§ **DATA RECORDS**
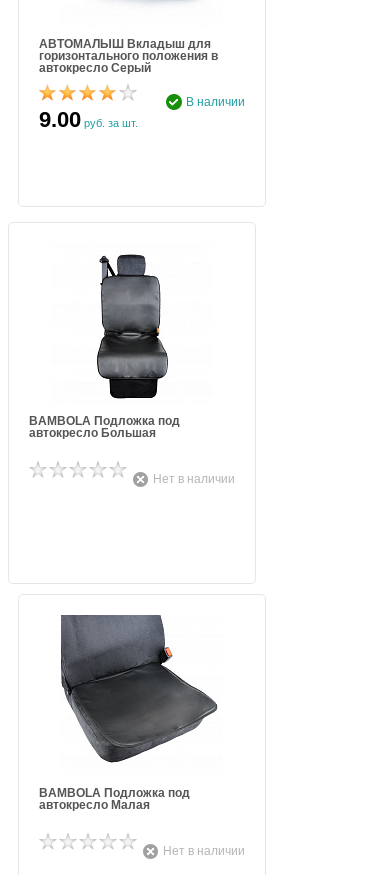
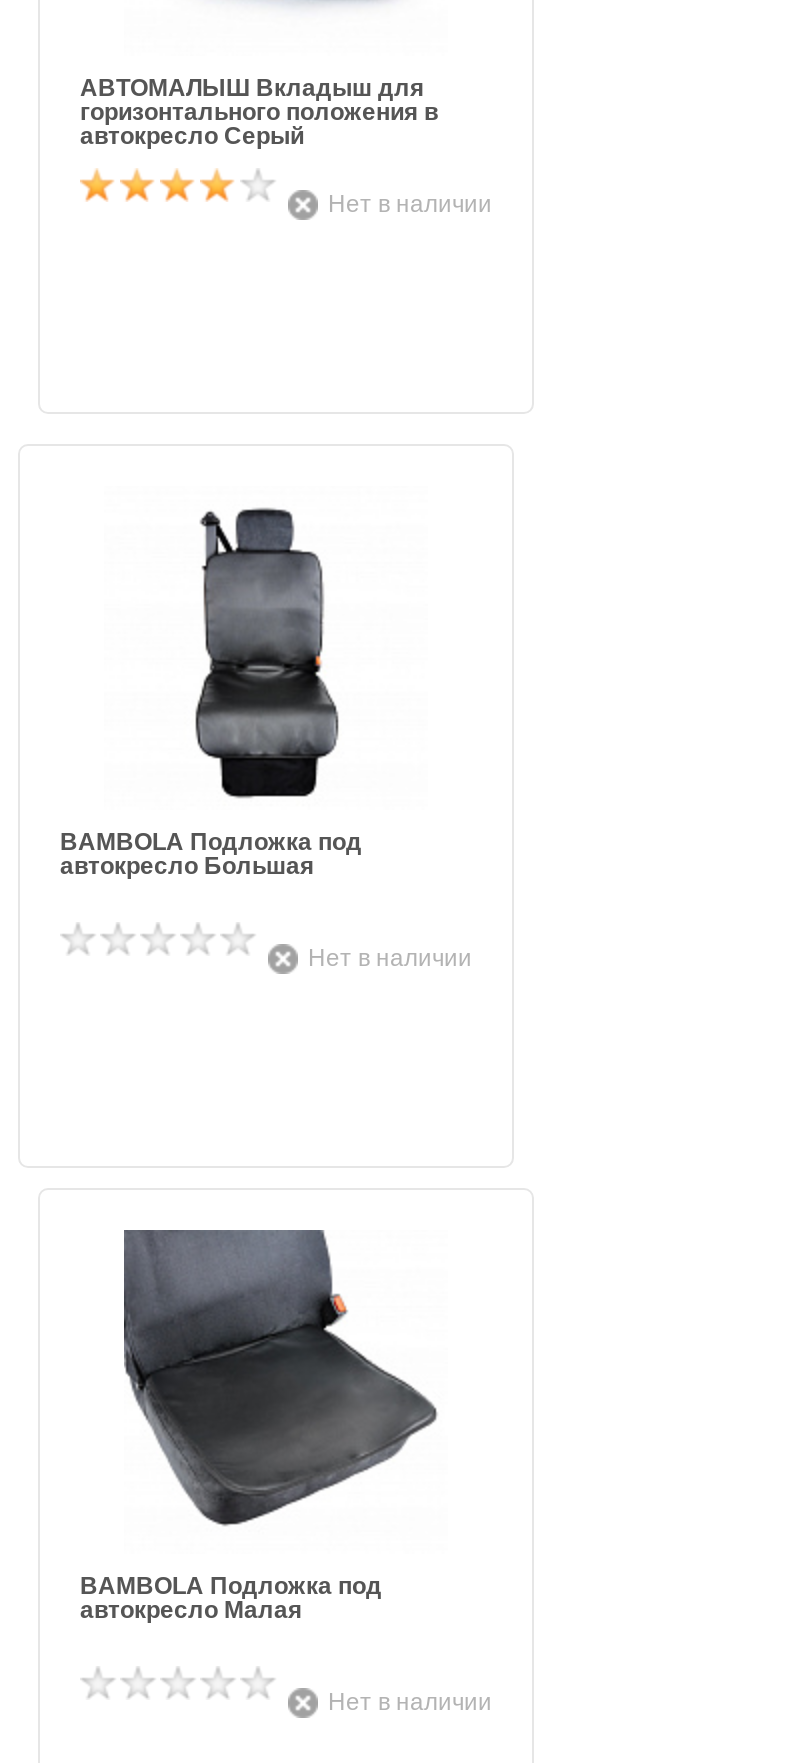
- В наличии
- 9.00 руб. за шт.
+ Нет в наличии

==

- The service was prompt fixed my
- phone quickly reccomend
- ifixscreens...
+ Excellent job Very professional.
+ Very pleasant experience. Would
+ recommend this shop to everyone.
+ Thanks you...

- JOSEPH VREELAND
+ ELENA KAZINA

==

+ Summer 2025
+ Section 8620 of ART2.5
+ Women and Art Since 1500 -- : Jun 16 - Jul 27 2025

§ **ABOUT THIS EXERCISE**
As the answer, set down only the lines from the data above between the one holding "8620 of ART2.5" and the one holding "Jul 27 2025", inclusive, exactly as they read.

§ **RESPONSE**
+ Section 8620 of ART2.5
+ Women and Art Since 1500 -- : Jun 16 - Jul 27 2025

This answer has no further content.